**What to do**
Once the line with "[46,330,318,386] 106,58 EUR" is found in the entries below, repeat it and each following line exactly, up to and including the line with "[46,392,291,430] vom 23.07.2026". Add no other lines.

**Dataset excerpts**

---

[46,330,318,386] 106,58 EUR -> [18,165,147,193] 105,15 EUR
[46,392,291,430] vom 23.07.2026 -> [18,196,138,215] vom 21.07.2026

---

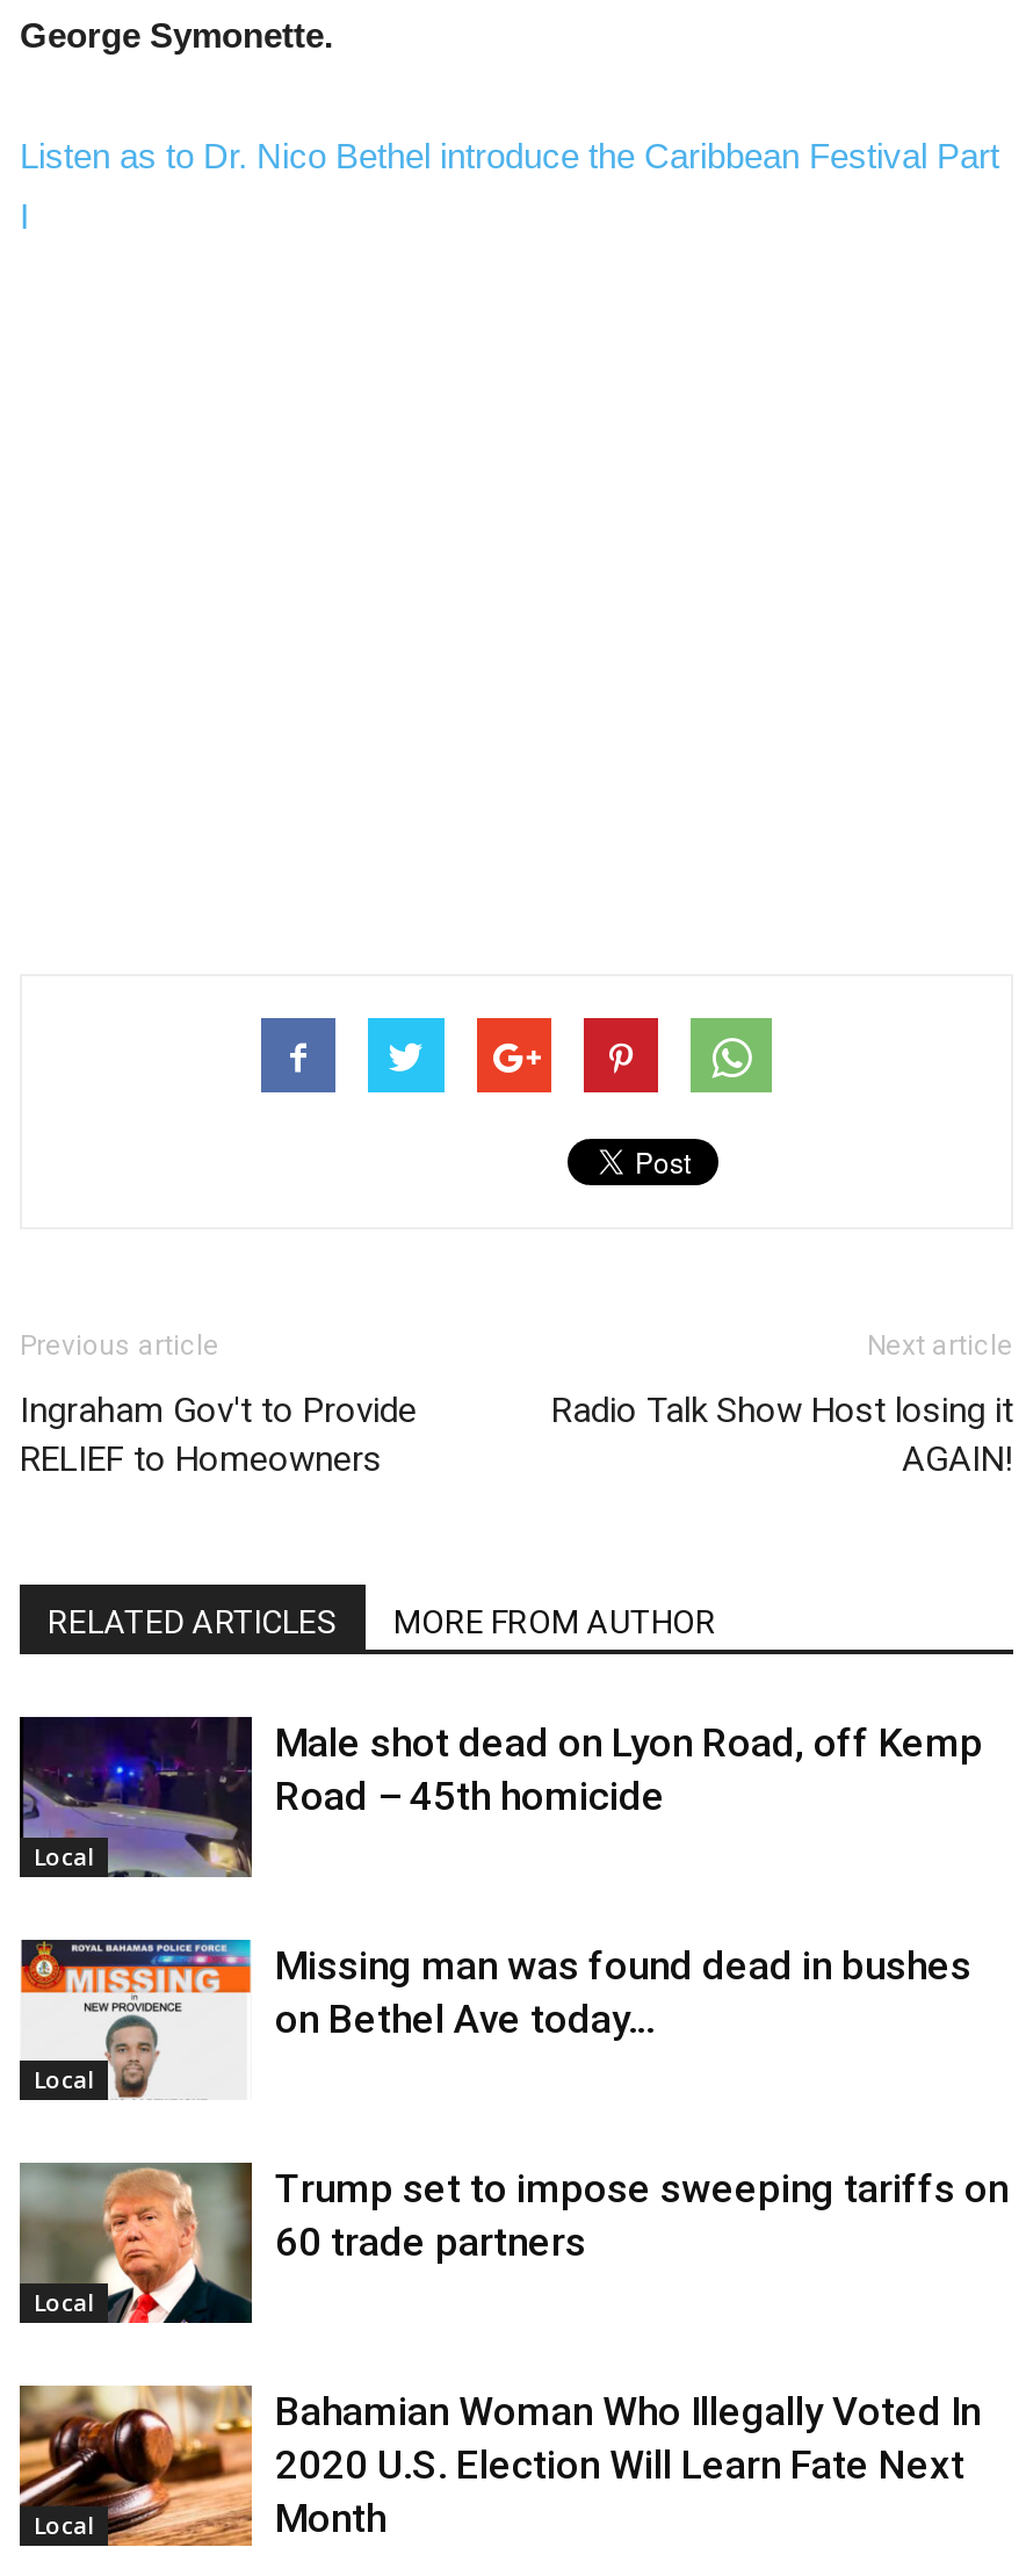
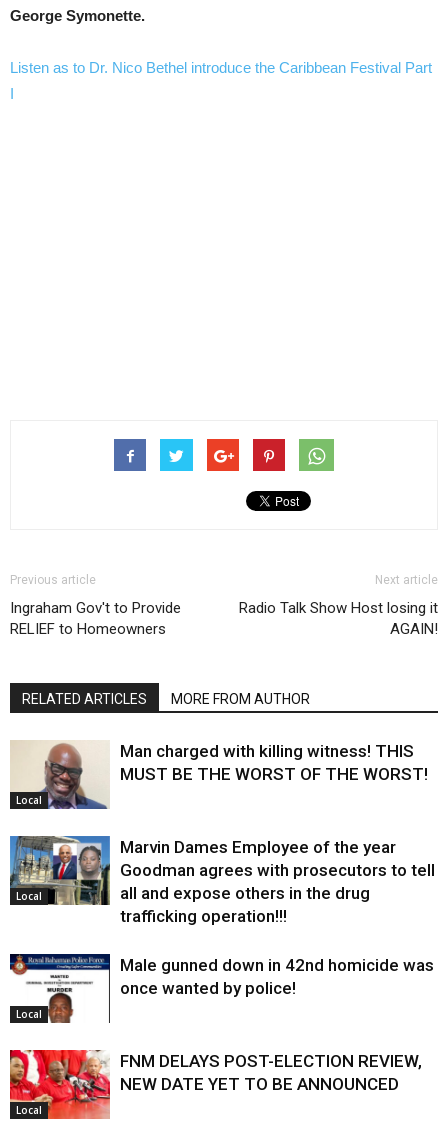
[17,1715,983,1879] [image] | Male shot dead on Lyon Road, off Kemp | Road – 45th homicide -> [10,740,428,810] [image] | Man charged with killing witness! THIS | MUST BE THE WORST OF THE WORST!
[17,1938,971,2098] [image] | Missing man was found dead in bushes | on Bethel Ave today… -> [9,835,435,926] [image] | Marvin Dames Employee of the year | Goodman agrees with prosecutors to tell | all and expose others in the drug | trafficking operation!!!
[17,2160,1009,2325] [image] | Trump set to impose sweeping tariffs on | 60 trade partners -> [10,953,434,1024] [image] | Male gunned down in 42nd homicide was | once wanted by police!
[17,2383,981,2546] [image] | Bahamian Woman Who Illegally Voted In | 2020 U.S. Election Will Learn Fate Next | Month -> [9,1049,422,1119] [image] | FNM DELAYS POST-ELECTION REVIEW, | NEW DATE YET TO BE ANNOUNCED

---

**Solution to the problem**
[46,330,318,386] 106,58 EUR -> [18,165,147,193] 105,15 EUR
[46,392,291,430] vom 23.07.2026 -> [18,196,138,215] vom 21.07.2026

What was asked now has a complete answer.